But with or without a criminal probe, these accidents highlighted what is at risk when companies go after oil that's deep beneath the surface of the sea or coal that's buried deep underground.

There are, of course, the deaths of the people who worked either at the rig or at the coal mine.  Between the two disasters, 40 people lost their lives.  And there's the financial cost of the disasters.  Massey expects to take a $212 million hit due to the explosion at the Upper Big Branch mine.  There will be $80 to $150 million for benefits to the families of the miners, rescue and recovery efforts, insurance deductibles, and other contingencies.  An additional $62 million will cover the cost of the equipment damaged in the explosion and mineral rights.

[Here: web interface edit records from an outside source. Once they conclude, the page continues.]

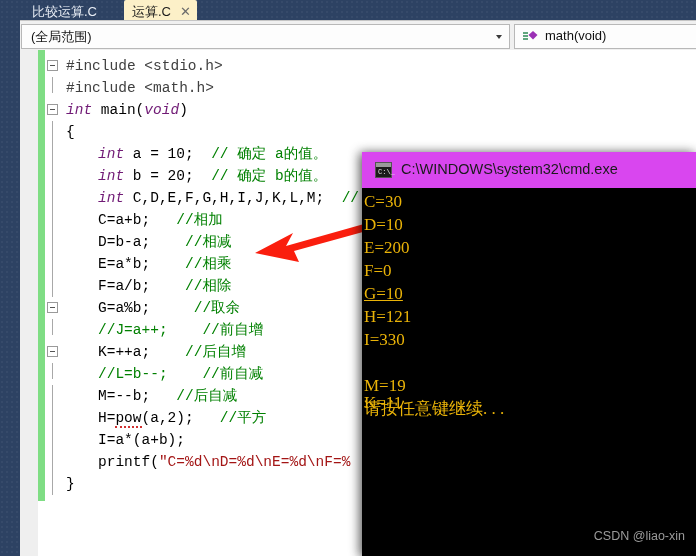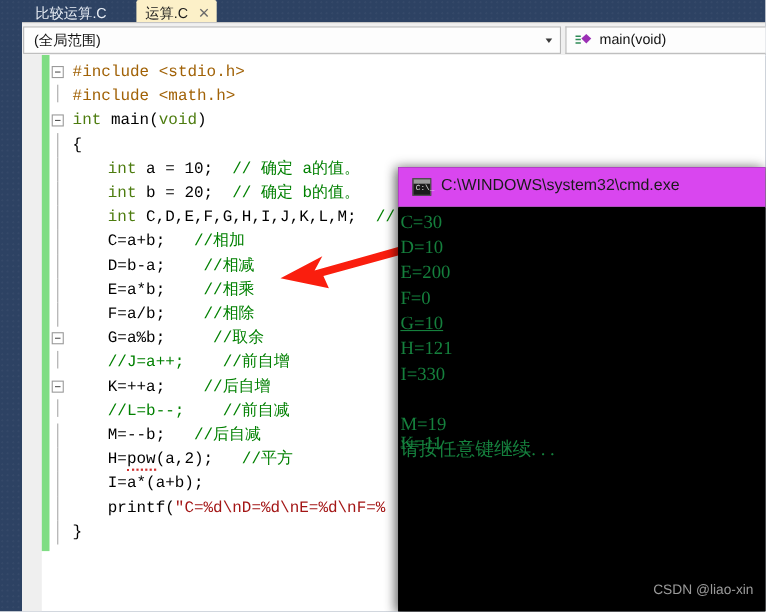"main(void)" span.txt { text: main -> math }
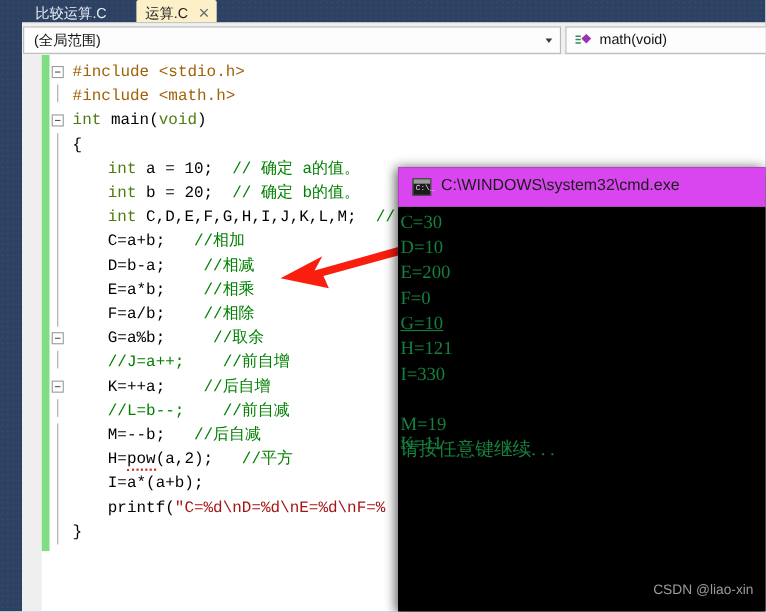"#include" .pp { color: #a16207 -> #404040 }
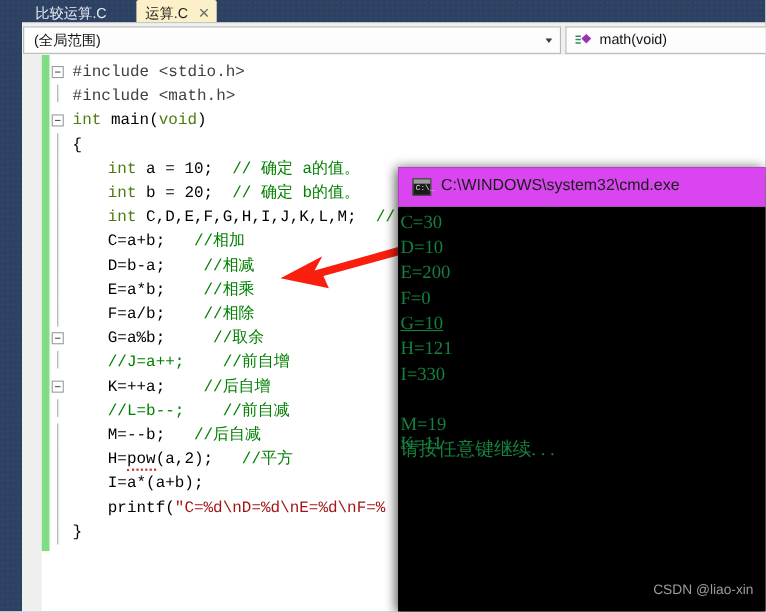"int" .k { color: #4d7c0f -> #701a75; font-style: none -> italic }
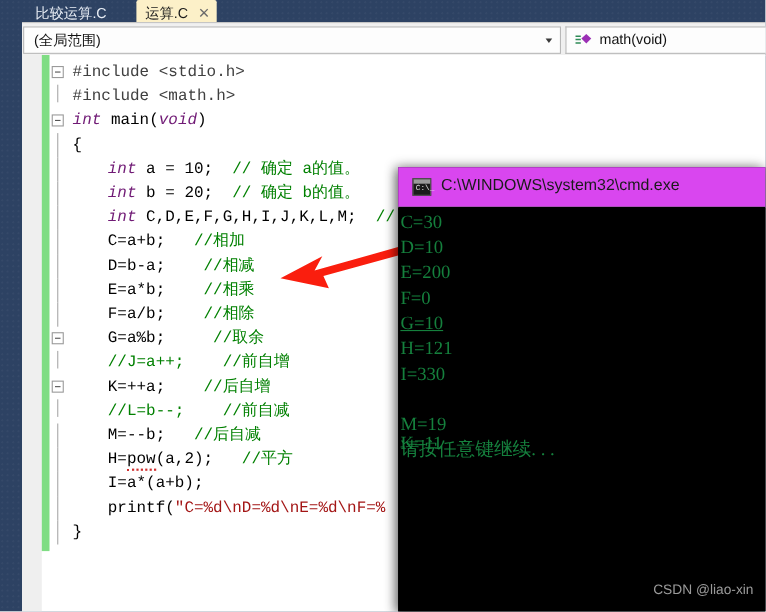"C=30" .cmd-line { color: #15803d -> #eab308 }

And the financial cost to BP is estimated at $33 million a day as it struggles to stop the flow of oil into the Gulf of Mexico.  Already, 100 lawsuits have been filed against the company and 6,700 compensation claims are working their way through the process.

But putting aside the lives lost and the money lost by shareholders, there's another cost.  And that's the cost to the environment.  We're getting an up close look at what risks are involved when one of these rare but horrible disasters occurs.

It's estimated that 210,000 gallons of oil is leaking into the Gulf of Mexico every day from the BP oil rig leak.  That amount of oil obviously has a big environmental impact, and we're seeing it start to hit the states near the oil spill.  At risk from the spill are the coastlines of Texas, Florida, Mississippi, Louisiana, and Alabama.  The wetlands near New Orleans, where millions of migratory birds nest and fish spawn, are threatened.  And the huge seafood industry in the Gulf Coast, which provides the country with much of its oyster and shirmp harvest, is in danger as well.

According to environmental groups, the timing of the disaster is one of the things that's most troubling about it.  "For birds, the timing could not be worse. They are breeding, nesting and especially vulnerable in many of the places where the oil could come ashore," said the director of bird conservation for the Louisiana Coast Initiative.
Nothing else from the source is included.